| > Like real distribution, when you add more servers writes distribute as well? There's a really interesting suggestion in The Mythical Man Month. He suggests that instead of hiring more programmers to work in parallel, maybe we should scale teams by keeping one person writing all the code but have a whole team supporting them. I don't know how well that works for programming, but with databases I think its a great idea. CPUs are obnoxiously fast. Its IO and memory which are slow. I could imagine making a single CPU core's job to be simply ordering all incoming writes relative to each other using strict serialization counters (in registers / L1 cache).
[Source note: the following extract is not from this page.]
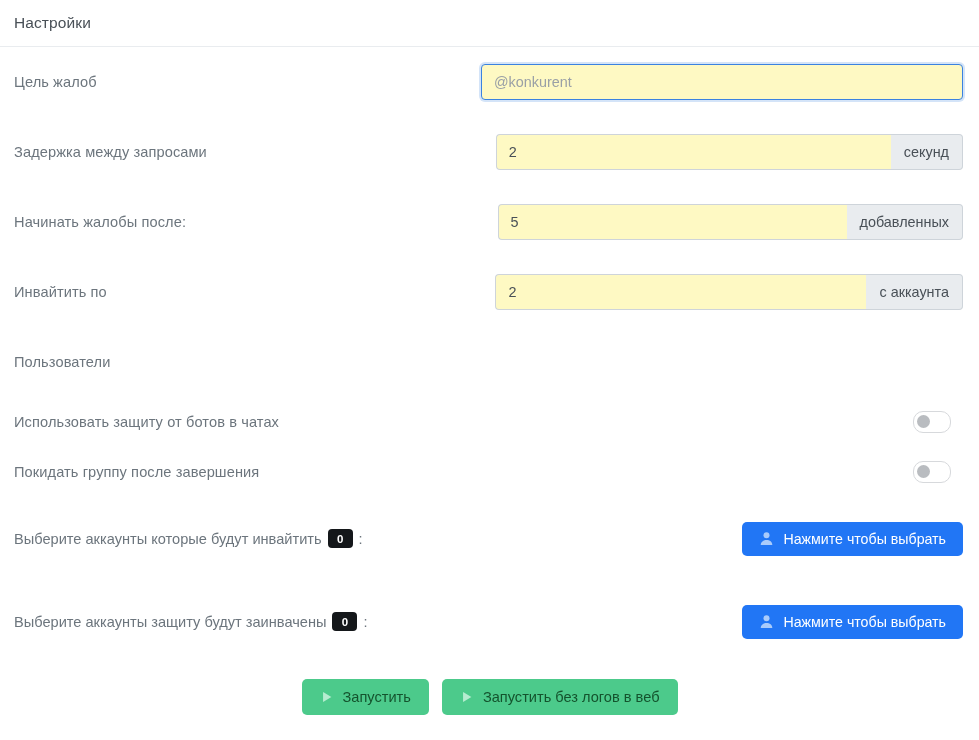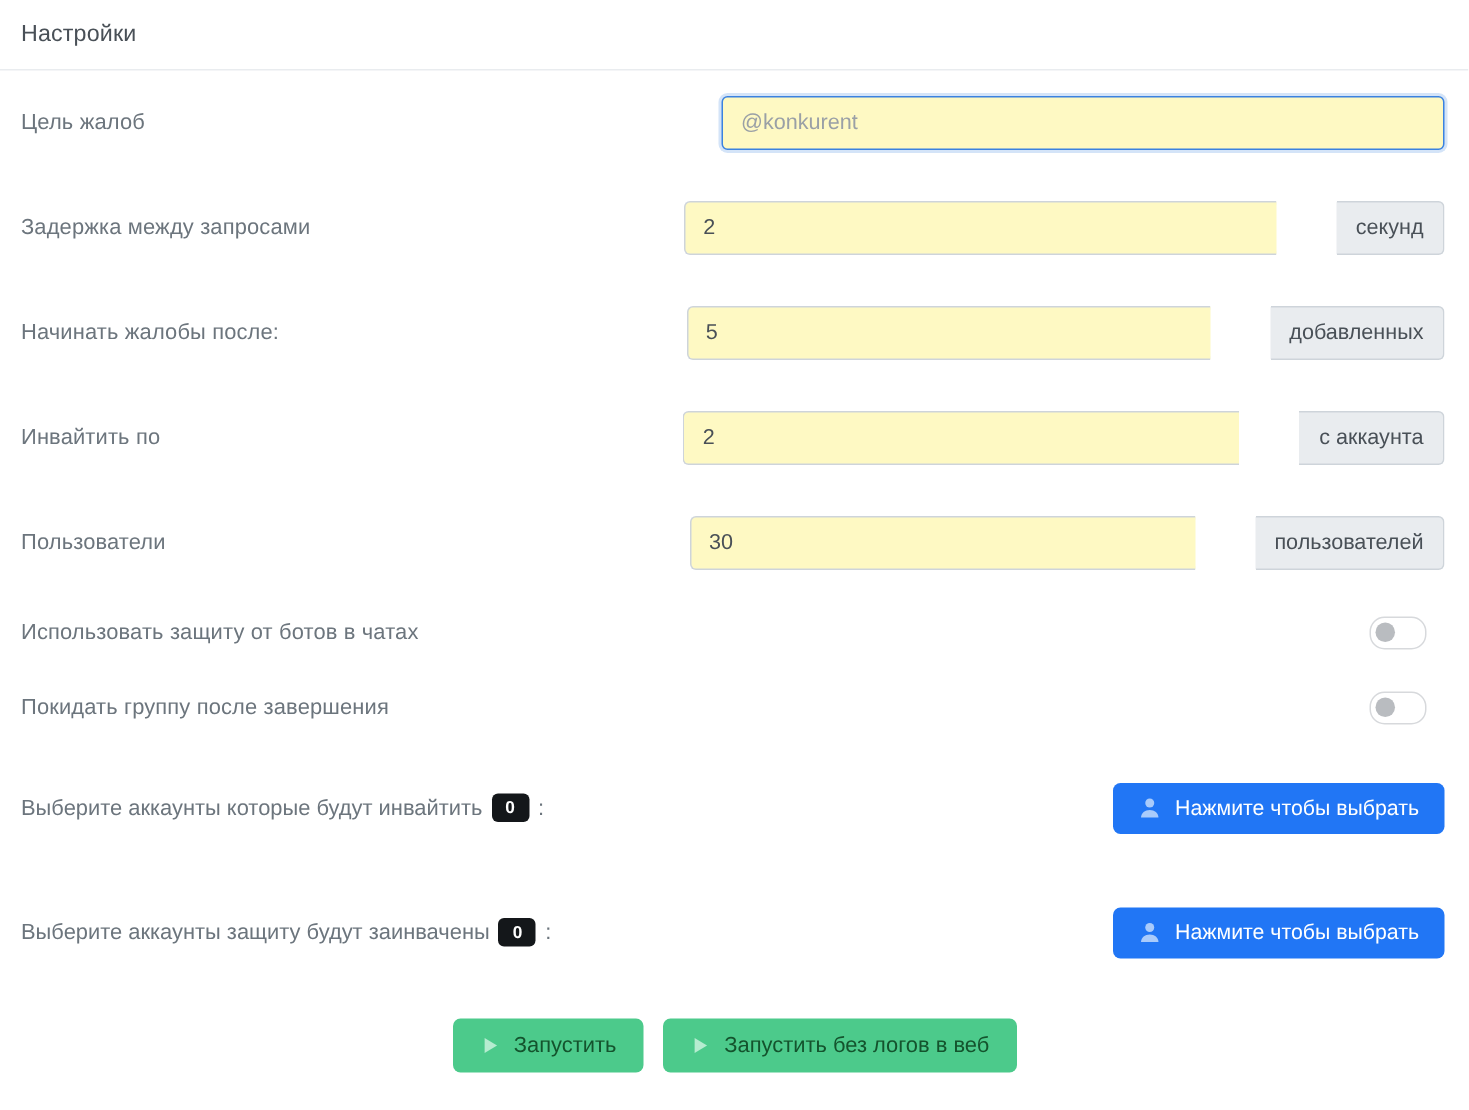"секунд" .addon { margin-left: 40px -> none }
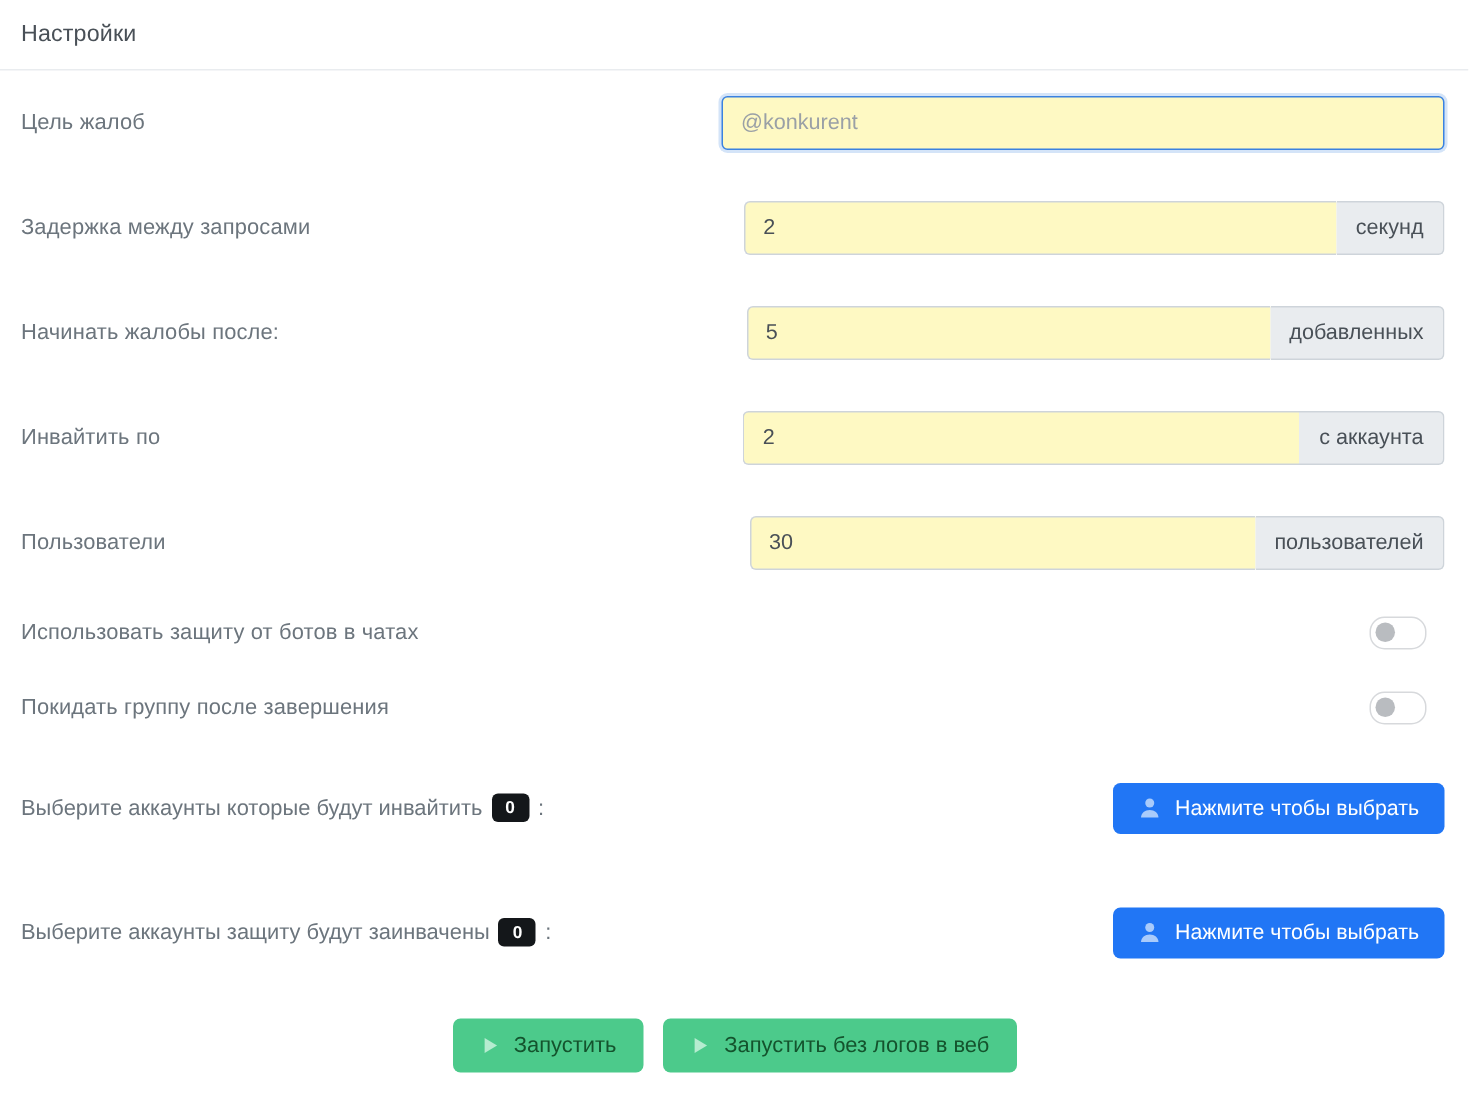"30" div.input-wrap { html: <div> <input> <span>пользователей</span> </div> -> none }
If the stream of writes coming in (and going out) happened over DPDK or something, you could probably get performance on the order of 10m-100m counter updates per second. Then a whole cluster of computers sit around that core. On one side you have computers feeding it with writes. (And handling the retry logic if the write was speculatively misordered.) And on the other side you have computers taking the firehose of writes, doing fan-out (kafka style), updating indexes, saving everything durably to disk, and so on. If that would work, you would get full serializable database ordering with crazy fast speeds. You would hit a hard limit based on the speed of the fastest CPU you can buy, but I can't think of much software on the planet which needs to handle writes at a rate faster than 100m per second. And doesn't have some natural sharding keys anyway. Facebook's analytics engine and CERN are the only two which come to mind. |
Calvin is an interesting alternate design that puts "reach global consensus on transaction order" as its first priority, and derives pretty much everything else from that. Don't even need to bottleneck through a single CPU.
http://cs-www.cs.yale.edu/homes/dna/papers/calvin-sigmod12.p...
Like VoltDB, the one huge trade-off is that there's no `BEGIN ... COMMIT` interaction where the client gets to do arbitrary things in the middle. Which would be fine, if programming business logic in the database was saner than with Postgres.